Penser à tout, tout le temps, ça use, même quand rien ne semble se passer dehors.
La liste mentale ne se voit pas sur une table. Elle existe quand même, et elle pèse comme si elle était écrite.
On peut avoir l'air posée et avoir, dans la tête, quinze fils qu'on tient tous en même temps.
Tout porter
Porter pour toute la maison peut devenir un réflexe qu'on ne remarque même plus. Ça reste un poids, remarqué ou pas.
Penser aux autres avant de penser à soi devient parfois une habitude si ancienne qu'elle semble naturelle. Ça ne la rend pas légère.
On peut porter beaucoup sans jamais le dire à voix haute. Le silence sur le poids ne l'allège pas pour autant.
Anticiper les besoins de tout le monde demande une attention de tous les instants. C'est un travail, même invisible.
Le poids qu'on porte pour les autres ne s'allège pas juste parce qu'on n'en parle pas. Il continue d'exister, tel quel.
Tenir toute une maison dans sa tête, jour après jour, ce n'est pas rien du tout.
Poser une chose
Poser une seule tâche aujourd'hui, une seule, ça compte déjà comme un geste utile.
Déléguer une chose, même petite, n'est pas un aveu de faiblesse. C'est redonner du poids à sa vraie place.
On n'a pas à tout porter pour que la maison tienne debout. Une chose posée ne fait rien s'effondrer.
Laisser une tâche pour demain n'annule pas tout ce qui a été fait avant. Ça repousse juste une chose, une seule.

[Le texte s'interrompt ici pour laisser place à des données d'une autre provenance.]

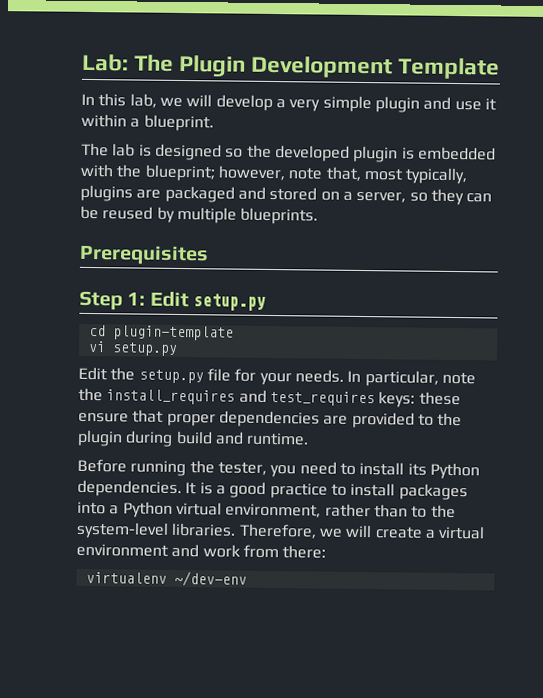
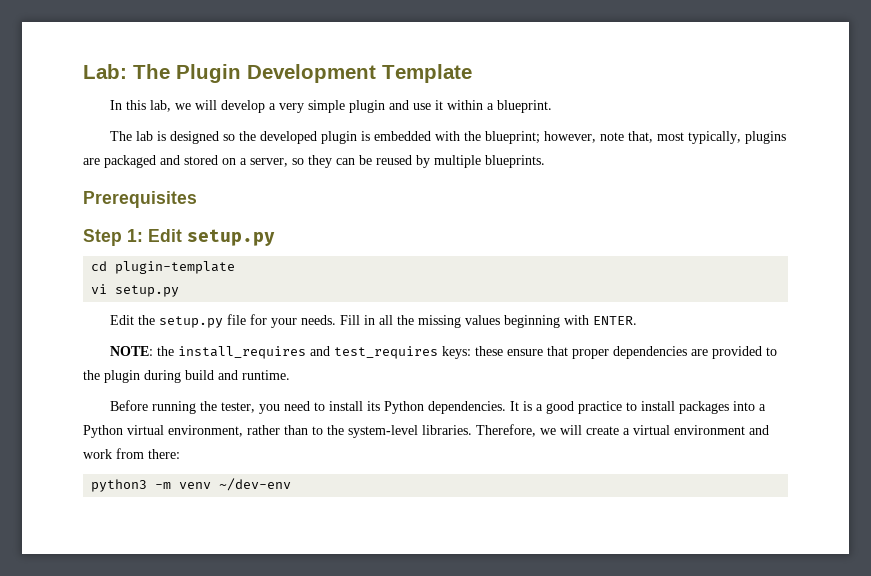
[347,370,476,387] In particular, note -> [339,315,637,328] [109,346,153,356] Fill in all the missing values beginning with ENTER. // NOTE:
[85,571,167,584] virtualenv -> [91,479,212,492] python3 -m venv

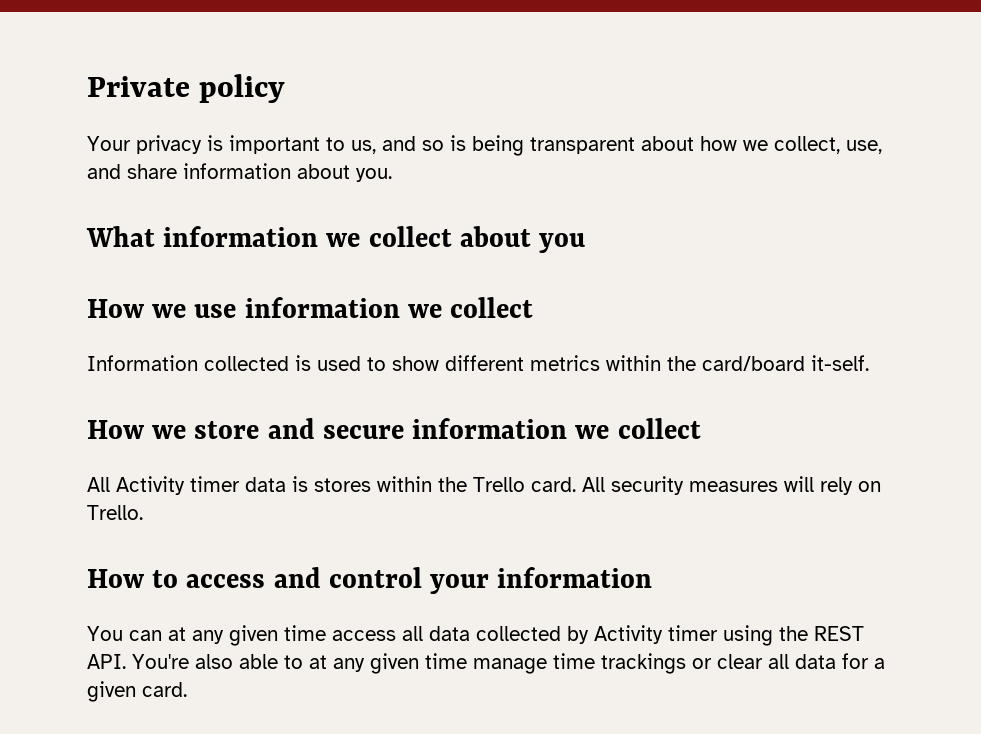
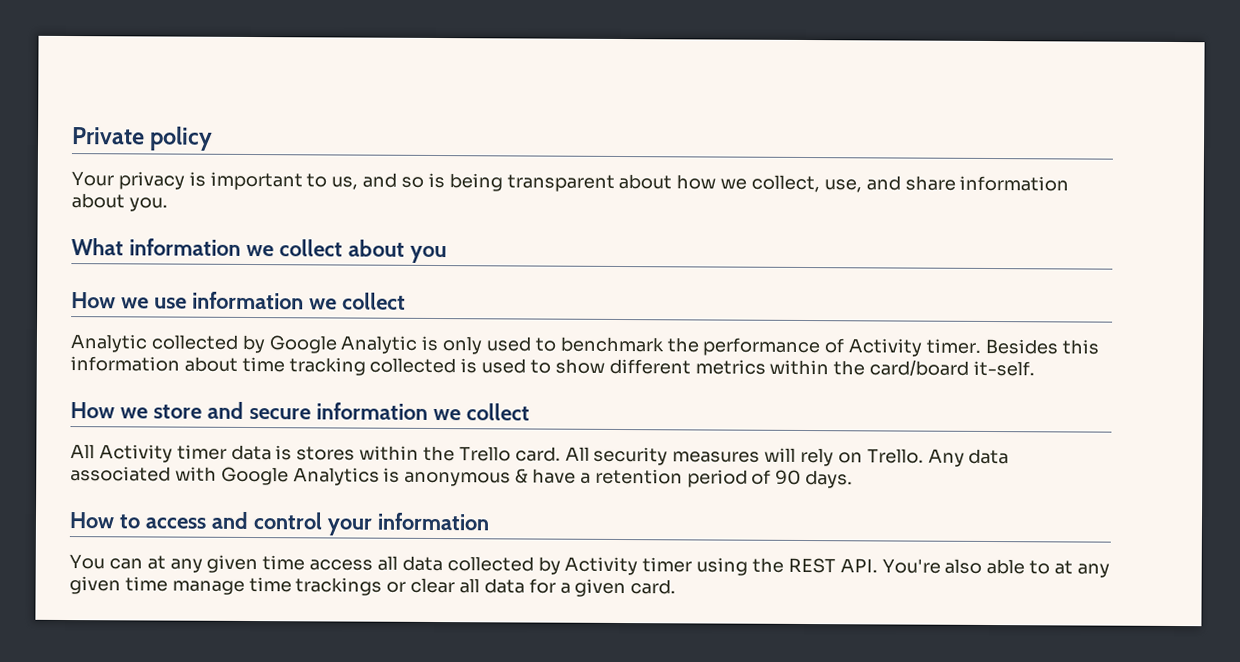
[87,355,198,371] Information -> [70,334,1099,357] [70,356,366,376] Analytic collected by Google Analytic is only used to benchmark the performance of Activity timer. Besides this information about time tracking
(143, 512) none -> [927,448,1010,467] [70,466,854,489] Any data associated with Google Analytics is anonymous & have a retention period of 90 days.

Choisir ce qu'on ne fait pas aujourd'hui est aussi une décision. Une décision qui compte, même petite.
Une liste plus courte n'est pas une liste ratée. C'est une liste plus vraie pour aujourd'hui.
Être vue
Être vue dans ce qu'on porte, pas seulement dans ce qu'on montre, ça change quelque chose.
On voudrait, parfois, qu'on remarque tout ce qui n'a jamais été oublié plutôt que ce qui a été fait en dernier.
Le travail invisible reste du travail, même quand personne ne le nomme.
Être vue ne veut pas dire tout raconter. Ça veut dire que quelqu'un sait que la charge existe vraiment.
On peut vouloir de la reconnaissance sans vouloir de médaille. Juste que ce qui est porté soit reconnu comme réel.
Nommer ce qu'on porte, à voix haute, une fois, peut déjà alléger un peu la charge.
Vouloir être vue dans l'effort du quotidien est une envie simple et sincère.